Hoje é quarta-feira

O carnaval transformou-se em cinzas. Desfeita a folia.

A chuva parece ter dado trégua.

Agora o sol brilha forte. Esta quarta-feira amanheceu de um azul radiante.

Foram quatro dias de carnaval. Dias de descanso para alguns. De beberagens para quem aprecia as festas de Momo.

Já gostei de carnaval.

Como eram bons aqueles feriados. Quando a criança que morava em mim olhava, com olhares de puro brilho, as pessoas dançarem embaladas por músicas de rico lirismo.

Não me esqueço daquela Máscara Negra. Da Colombina que desapareceu num baile qualquer. E por onde anda o seu Pierrô? Será que ele, depois de um porre homérico, anda caído por alguma sarjeta?
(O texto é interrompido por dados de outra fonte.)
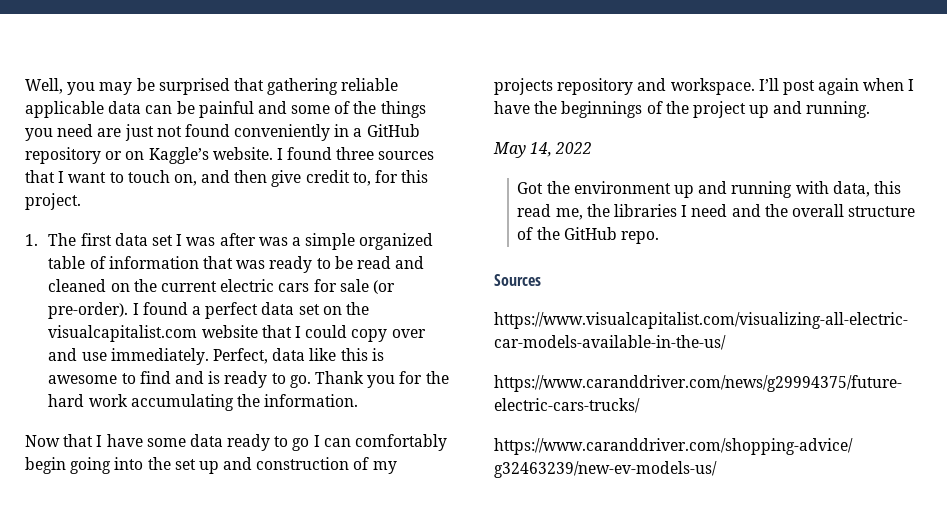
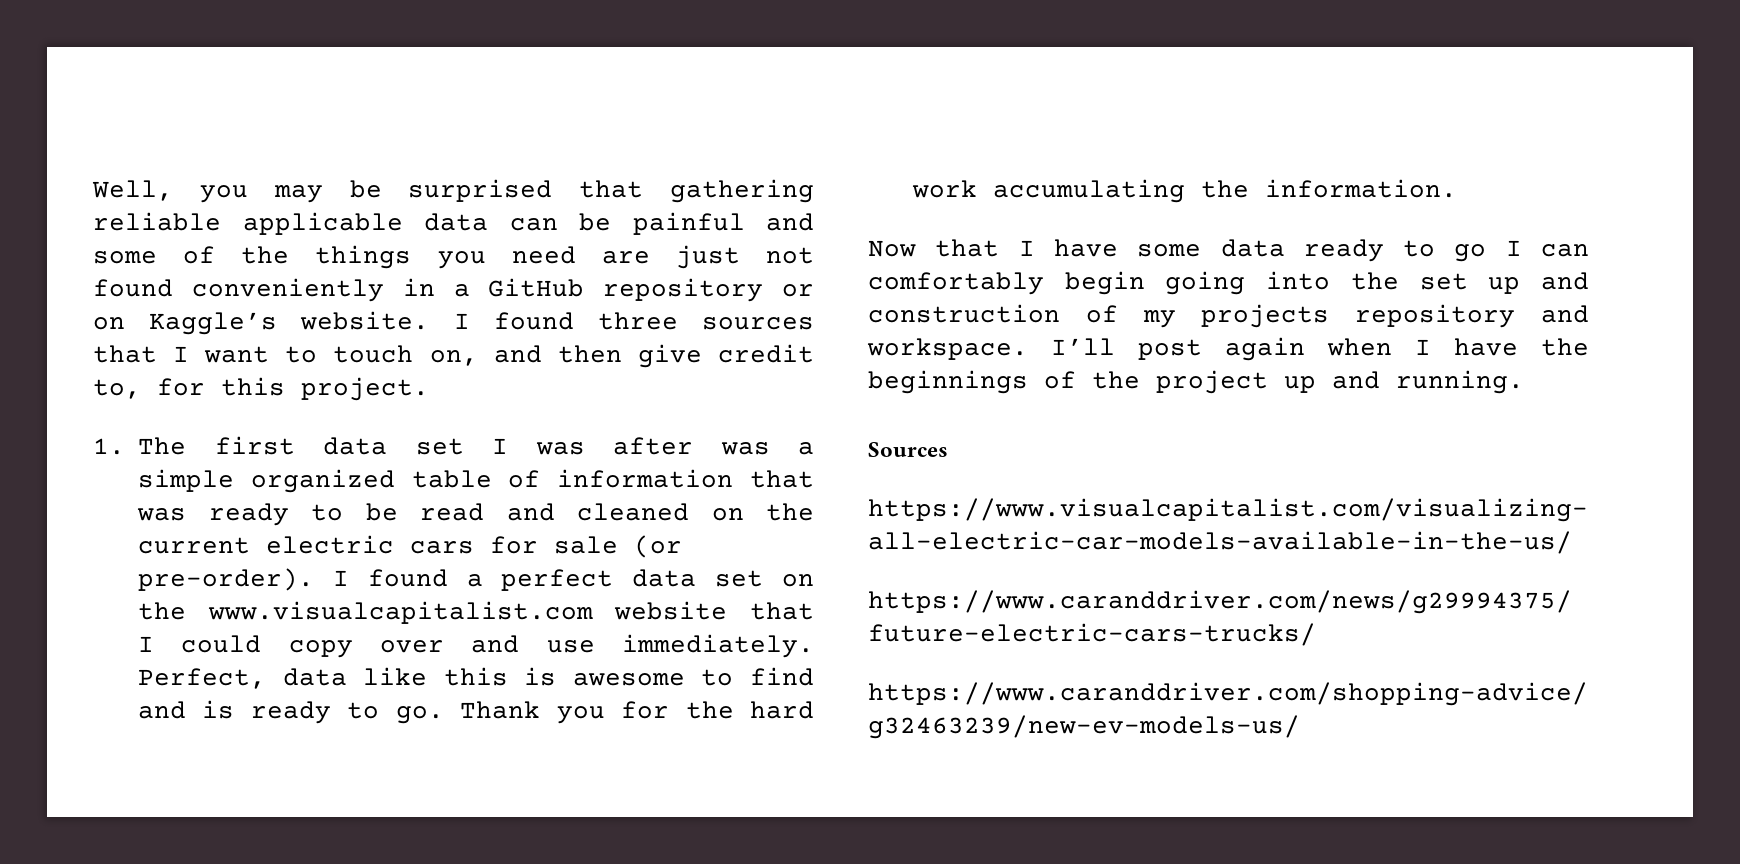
[48,325,198,342] visualcapitalist.com -> [207,601,593,624] www.visualcapitalist.com
[493,142,593,158] [517,181,901,198] [517,204,916,220] [517,227,660,244] // May 14, 2022 // Got the environment up and running with data, this read me, the libraries I need and the overall structure of the GitHub repo. -> (1524, 382) none

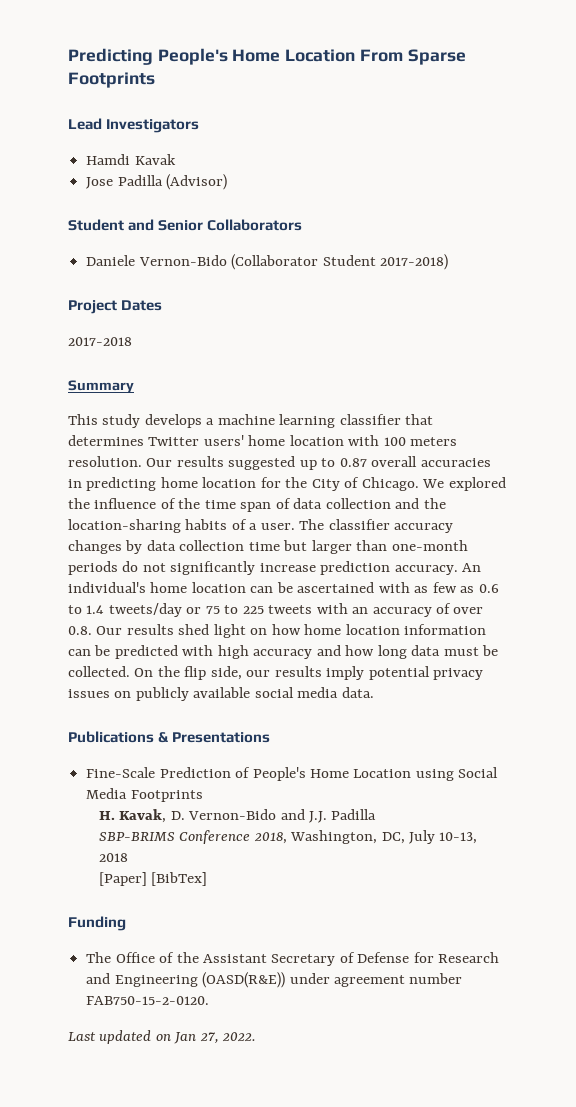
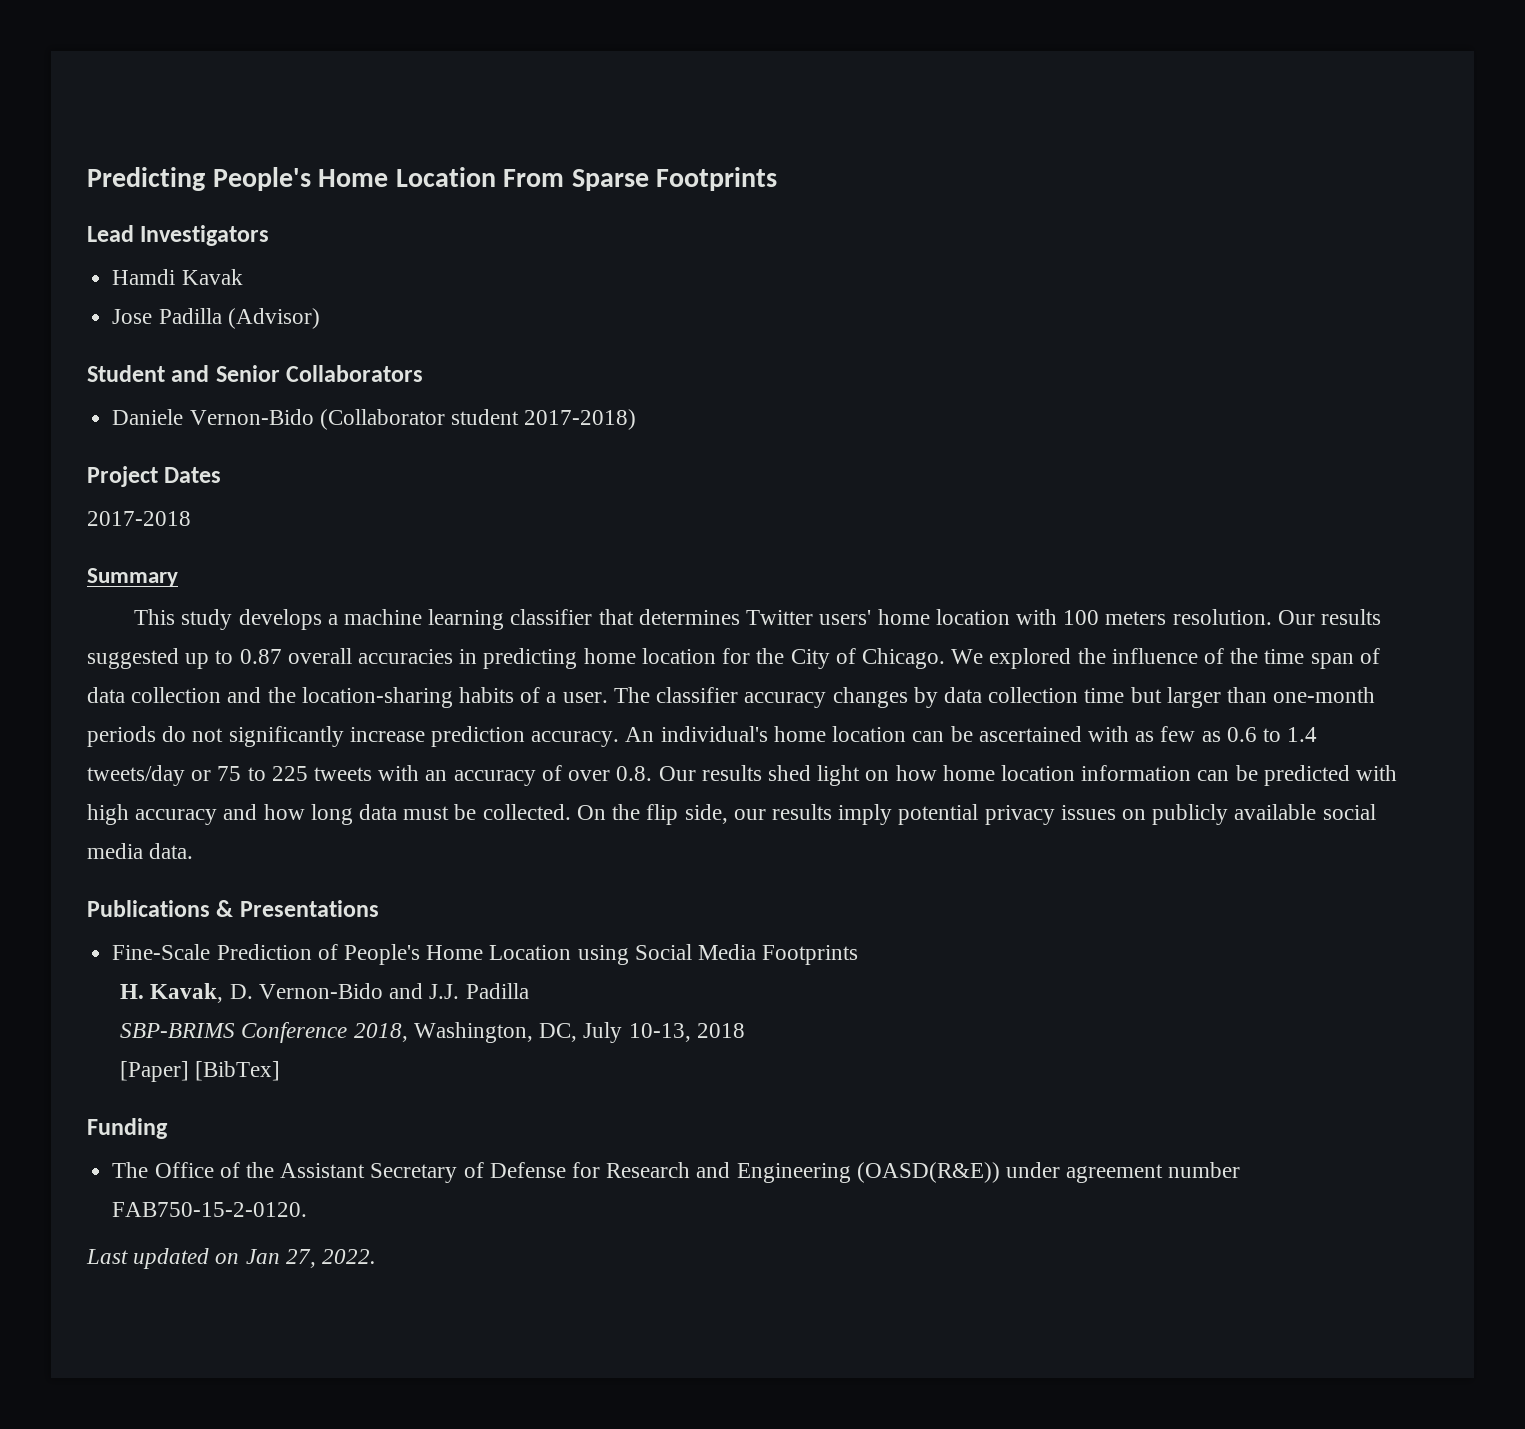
[322,255,376,266] Student -> [450,409,519,425] student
Ou simplesmente foi devorado pela voracidade do tempo? Que nos devora os sentimentos. Deixando por detrás um rastro de ressentimentos. Do tamanho da saudade que sinto dos bons tempos de antigamente.

Já não aprecio mais o carnaval. Não por culpa dele. Que mudou bastante. Agora o tal carnaval da minha infância se transformou numa festança para turista ver.

A violência tomou conta dos antigos bailes de carnaval. As drogas pesadas substituíram o cheiro gostoso do lança perfume. O vou beijar-te agora, não me leve a mal, não mais existe. Quem ousa beijar alguém durante a folia corre o risco de ser preso por assédio sexual.

As fantasias caricatas, baratas, ingênuas, cederam lugar a verdadeiras ostentações à pobreza. Já que vivemos em meio à miséria dos barracos. Onde pessoas miseráveis vivem a margem da sociedade. Sem saber o que vai ser no dia seguinte após uma tempestade.

Já apreciei bem mais os festejos carnavalescos. Eles pra mim perderam o brilho. Nem mesmo aos desfiles pela televisão assisto mais. Prefiro a eles um bom filme. Ou o bucolismo de uma casa beira lago.

Hoje é quarta-feira. Dia quando em verdade começa o ano. Dia de arregaçar as mangas e voltar ao trabalho. Pagar as contas. Constatar o saldo bancário. O rombo de nosso cheque especial.

Hoje é quarta-feira. Na parte da tarde recomeça novo ciclo. Março, em seu começo, indica um período de reflexão e introspeção.

A quaresma vem a seguir. A semana santa nos convida a pensar na vida. Se ela tem sido boa, ou apenas razoável. O que fazer para torná-la melhor?

O carnaval se perdeu em cinzas. As ruas estão silenciosas. Os ânimos serenaram.

Hoje é quarta-feira de cinzas. Quantas pessoas perderam a vida durante a folia do carnaval. Teria valido a pena tanta algazarra? Tanta ressaca? Não sei. Tantos gastos desnecessários? Tantas mortes acontecidas? Tantas prisões, tanta violência incontida?

Hoje recomeça em verdade o ano. Que bom que o carnaval se foi. Em seu lugar ficaram as cinzas de um Manuel qualquer, de um pobre Joaquim que foi assaltado, e infelizmente veio a falecer.

Que venham outros carnavais. Mais sem os exageros atuais. Que as festas transcorram em paz. Sem a violência desmedida do que se tornou o carnaval de agora. Sem que pessoas inocentes percam a vida nas estradas. Em suas voltas pra casa que infelizmente foi adiada para nunca mais.

Hoje é quarta-feira de cinzas. Finou-se o carnaval.

Pra mim, nessa altura da minha existência, na beira dos setenta, tanta faz. Confesso uma nostalgia imensa dos carnavais de outrora.

Agora, torço para que as festas terminem logo. Já gostei de carnaval.

Felizmente a quarta-feira chegou. O ano recomeça. Em meio à turbulência politica. A crise que arreganha os dentes.

O que fazer de agora em diante? Começar tudo de novo.

Afinal hoje é quarta-feira, restos de um carnaval que passou. E o tempo passa a galope. E o Brasil deve se preocupar com tantos problemas a serem solucionados, de repente, que tal repensarmos tudo que aconteceu durante o carnaval?

Teria valido a pena?  Na minha modesta opinião outras prioridades existem.

Que cada um de nós pense, nesta quarta-feira, o que faremos de agora em diante? Já que felizmente terminou o carnaval.